Charlotte Förster

Die Autorin hinter dem Pseudonym Charlotte Förster lebt und arbeitet als Journalistin in jenem Berliner Stadtteil, den sie „das Epizentrum des modernen Spießbürgertums“ nennt: Prenzlauer Berg. Der typische Bewohner dieses Bezirks hasst Discounter, kauft ausschließlich Bio-Produkte, gibt seinen Kindern alte deutsche Namen, kann mit der Frühförderung gar nicht früh genug anfangen, praktiziert Yoga, autogenes Training und Pilates und trinkt – fairtrade! – Latte Macchiato, während er mit seinem Mac Book in einem schicken Kaffee sitzt und an der Verbesserung der Welt arbeitet.

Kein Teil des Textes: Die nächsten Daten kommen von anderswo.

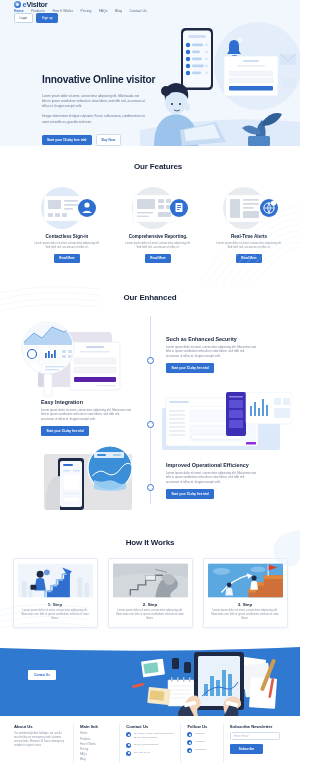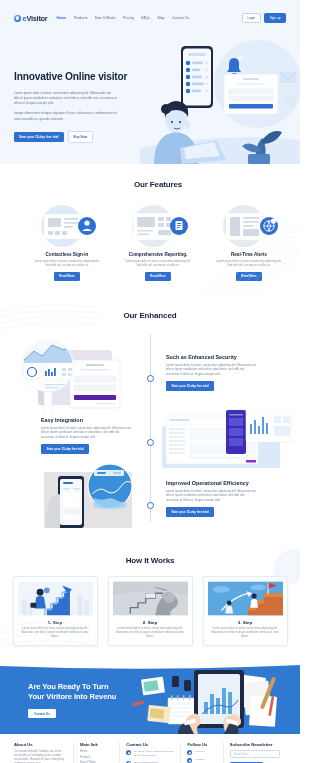--- a/index.html
+++ b/index.html
@@ -15,8 +15,8 @@
 
   
   .navbar{
-    height:18px; background:#f2f7fd; display:flex; align-items:center;
-    padding:18px 14px; position:relative; z-index:20;
+    height:18px; background:#f2f7fd; display:flex; 
+    padding:0 14px; position:relative; z-index:20;flex-direction:column;
   }
   .brand{ display:flex; align-items:center; gap:1.5px; margin-right:9px;}
   .brand-mark{

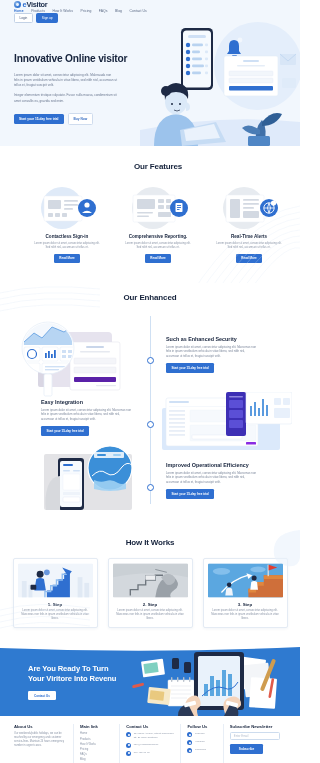--- a/index.html
+++ b/index.html
@@ -46,7 +46,7 @@
   
   .hero{
     position:relative; height:128px; background:#f2f7fd; overflow:hidden;
-    display:flex; align-items:center;
+    display:flex; align-items:flex-end;padding-left:28px;
   }
   .hero-copy{ width:146px; padding:14px 0 0 14px; position:relative; z-index:4; }
   .hero-title{

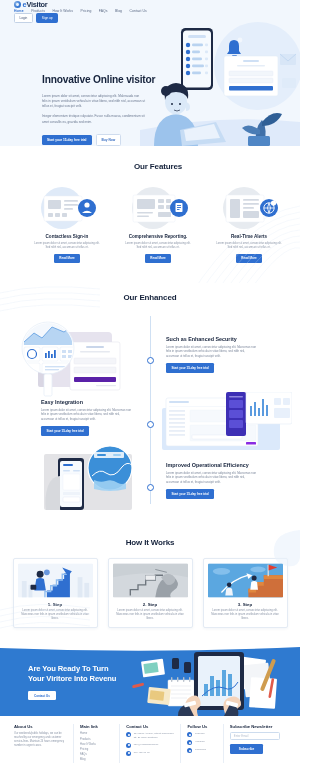--- a/index.html
+++ b/index.html
@@ -623,10 +623,6 @@
       </g>
     </svg>
     <div class="cta-copy">
-      <div class="cta-h">
-        <div>Are You Ready To Turn</div>
-        <div>Your Viritore Into Revenu</div>
-      </div>
       <div class="btn-contact">Contact Us</div>
     </div>
   </div>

Er sagt Dinge wie: „Diesen Film sollte man unbedingt im spanischen Original gesehen haben“ oder „Das Hinterland von Mallorca wird unterschätzt“ und fühlt sich sehr wohl dabei. Charlotte Förster hat diesem Typus nun in Zusammenarbeit mit Justus Loring ein Denkmal gesetzt: „Der moderne Spießer“. Dass Charlotte Förster gar nicht ihr richtiger Name, sondern ein Pseudonym ist, passt dann auch irgendwie ins Bild. Ihr Buch nimmt sich aber selbst gar nicht so ernst. Förster und Loring haben das Buch aus Spaß an der Freude geschrieben, aus Freude an der Karikatur. Die Welt brauche es zwar nicht dringend, erklärte Förster im Interview mit den „Prenzlauer Berg Nachrichten“, aber „auf das 300. vegane Kochbuch, das gerade auf den Markt kommt, hat die Welt ja auch nicht gewartet.“ All das macht „Der moderne Spießer“ zu einem Lesevergnügen.